In the laboratory, the optimal contact time of glycerol with oil is determined experimentally with stirring, which corresponds to the most complete extraction of polar compounds. Then, knowing the linear speed of oil passage through the main oil pipeline, the location of the point of entry of glycerin into the main oil pipeline is calculated. The input of glycerol into the oil stream passing through the main oil pipeline is preferably carried out using a metering pump.

The amount of glycerol injected should be no more than 4% of the total oil flow. This is due to the fact that the pipe through which oil is pumped out of the tank is located at a height of 50 cm. This is 1/20 of the total tank height and is the upper boundary of the lower glycerol layer, which corresponds to 5% of the total oil volume. Thus, the volume of glycerol should be less than 5% of the total oil flow, preferably not more than 4%.

When oil moves through the main oil pipeline, turbulent mixing is an integral characteristic of the flow. The absorption process at this stage proceeds as follows. When introduced into the main oil pipeline, glycerin is dispersed into small droplets with a large common oil-glycerin contact surface, and after six days in the pipeline, glycerol droplets absorb most of the polar oil compounds. Next, the flow of oil with glycerin is sent to the tank, where during the sedimentation process, the lower glycerol layer containing polar compounds of oil is formed. During the movement of the oil flow with glycerin through the main oil pipeline, a fine dispersed glycerin-oil system is formed and its separation requires time sufficient to completely separate glycerin from the oil and form the lower glycerin layer, which, from practice, is from 48 to 72 hours.

Then the lower glycerol layer, settled in the tank, is sent to an external adsorber containing an adsorbent, where the polar compounds are separated from glycerol, and the latter is returned for reuse. A granular bulk adsorbent made on the basis of silica gel is used as an adsorbent for the isolation of polar oil compounds.

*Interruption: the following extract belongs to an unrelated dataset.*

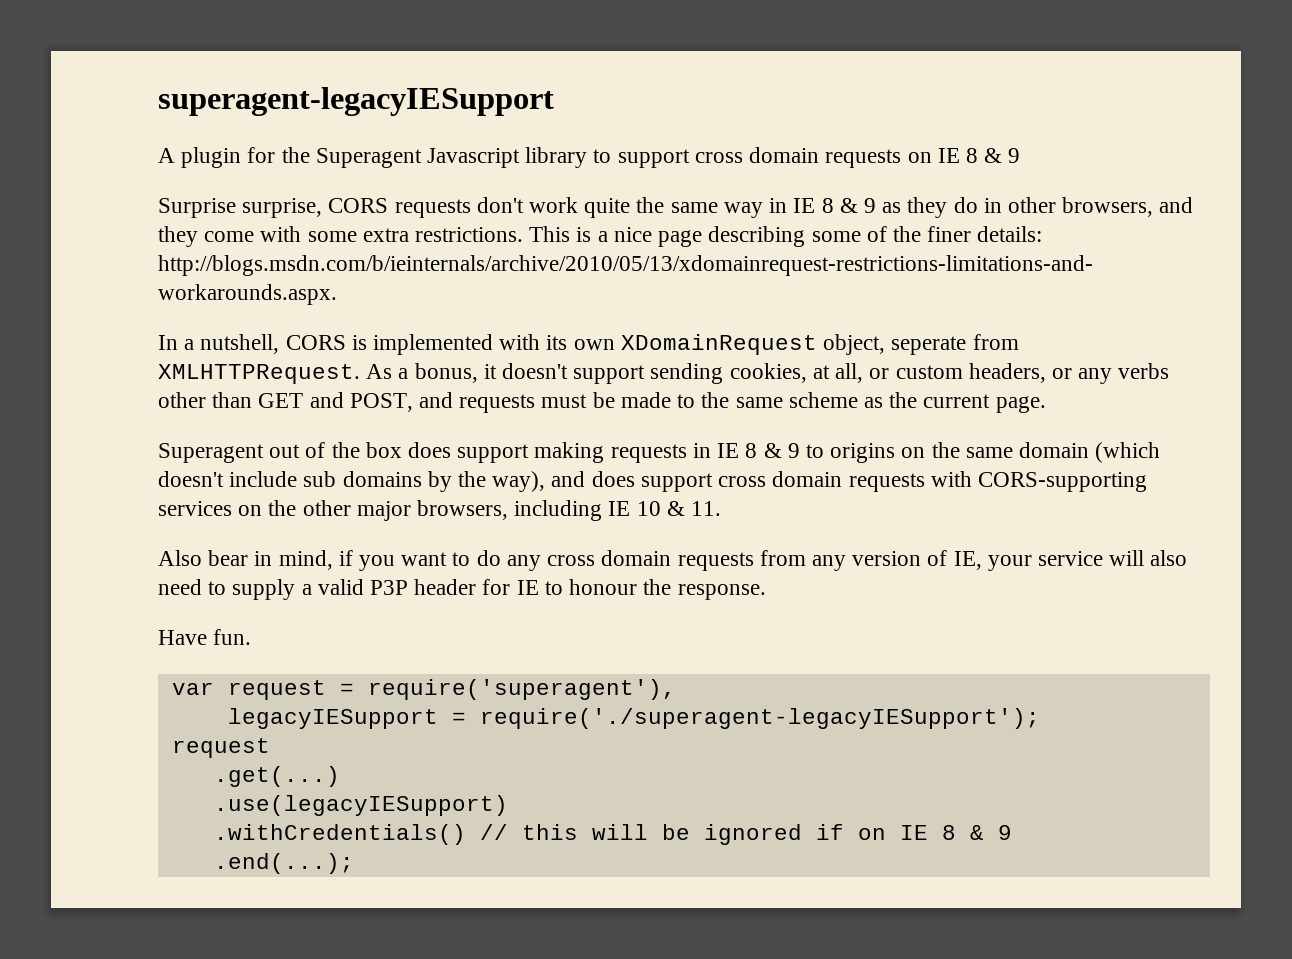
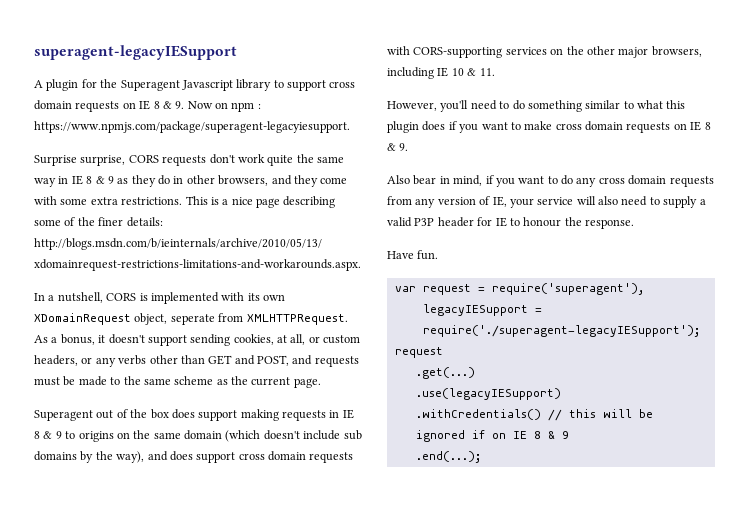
- A plugin for the Superagent Javascript library to support cross domain requests on IE 8 & 9
+ A plugin for the Superagent Javascript library to support cross domain requests on IE 8 & 9. Now on npm : https://www.npmjs.com/package/superagent-legacyiesupport.
+ However, you'll need to do something similar to what this plugin does if you want to make cross domain requests on IE 8 & 9.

The proposal meets the criterion of "industrial applicability", since its implementation is possible using existing means of production using known technologies.

Claims (5)

1. The method of separation of polar oil compounds during its transportation through the main oil pipeline, characterized in that glycerin is introduced into the oil stream flowing through the main oil pipeline in the turbulent mixing mode to absorb the polar oil compounds, then the oil flow with glycerin is sent to the tank, defended until the formation of the lower glycerin layer containing polar oil compounds, which is then sent to an external adsorber, where the polar compounds of oil are extracted. 2. The method according to p. 1, characterized in that the amount of glycerol introduced is not more than 4% of the total volume of the oil stream. 3. The method according to p. 1, characterized in that the process of settling the flow of oil with glycerin in the tank is from 48 to 72 hours. 4. The method according to p. 1, characterized in that the glycerol remaining after the adsorption process is returned back to the main oil pipeline. 5. The method according to p. 1, characterized in that the external adsorber contains an adsorbent, which is a granular bulk adsorbent made on the basis of silica gel.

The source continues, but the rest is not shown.